Canada's largest hotel spends $25 million on upgrades but it will soon be demolished
The Chelsea Hotel has announced the completion of a massive $25 million facelift, all as a major redevelopment plan brews in the background that would see the demolition of Canada's largest hotel.
Completion of the refurbishment was announced in early October, marking the largest upgrade to the 1975-opened hotel property since 2013.
Changes to the property include upgrades to elevators and 600 guestrooms in the hotel's Executive Tower, and hotel corridors throughout the property. The Chelsea's main food and beverage spaces, the Market Garden Restaurant and Elm Street Bar & Lounge, have also undergone major enhancements.
On top of the newly revealed changes, the hotel is also investing in a WiFi upgrade and spending over $2 million on streaming improvements later this fall.

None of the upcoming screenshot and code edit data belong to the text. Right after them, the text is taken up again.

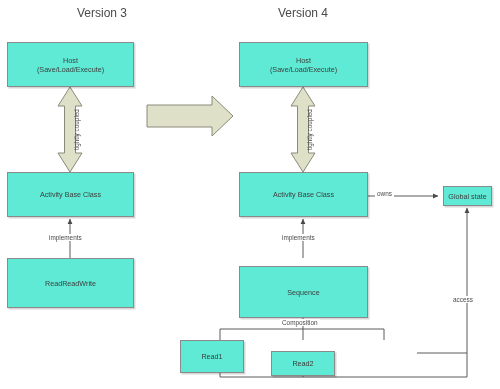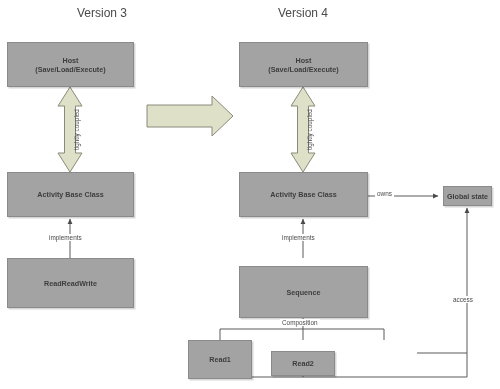--- a/index.html
+++ b/index.html
@@ -26,7 +26,7 @@
     position: absolute;
     box-sizing: border-box;
     border: 1px solid #8a8a8a;
-    background: #a3a3a3;
+    background: #5eead4;
     color: #3d3d3d;
     display: flex;
     align-items: center;
@@ -36,7 +36,6 @@
     font-size: 7.2px;
     box-shadow: 1.5px 1.5px 0 rgba(0,0,0,0.16);
     z-index: 3;
-    font-weight: bold;
   }
   .node span { display: block; }
   .node .sub { display: block; }

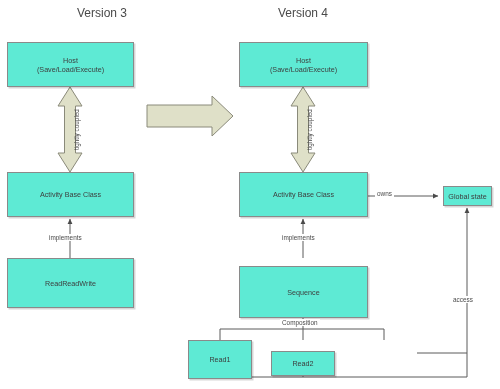--- a/index.html
+++ b/index.html
@@ -168,7 +168,7 @@
     <span>Global state</span>
   </div>
 
-  <div class="node" style="left:188px; top:340px; width:64px; height:39px;">
+  <div class="node" style="left:180px; top:340px; width:64px; height:33px;">
     <span>Read1</span>
   </div>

Hong Kong-based Great Eagle Group, which has owned the property for almost three decades, has invested over $54 million in the property since it was rebranded from the Delta Chelsea in 2013.
However, the property's days have been numbered since Great Eagle embarked on a plan to redevelop the site with towering skyscrapers, first proposed back in 2015.
Great Eagle's investment in the aging 26-storey complex improves the experience for a share of the almost 1,600 guest rooms and buys the property some more time, but there are longstanding design choices that are just unable to be rectified by facelifts.
First planned as a student co-op and later a condo, the building eventually opened as a hotel in 1975, with telltale signs of its initially intended use in its exterior balconies.
Plans to replace the property at 33 Gerrard Street West have evolved in the years since first proposed, and Great Eagle is currently advancing plans for massive towers of 90, 89, and 31 storeys, designed by architects—Alliance, containing a mix of condo, hotel, office, and retail space.
The project, now known as Chelsea Green, has gone through a series of refinements in the eight years since it first landed on the desks of city planners, and is currently proposed to contain two of the tallest buildings in Canada.
If built as currently proposed, the tallest towers' heights of 297.25 and 293.5 metres would stand as the second and third tallest buildings in all of Canada, overtaking all but First Canadian Place as the country's tallest.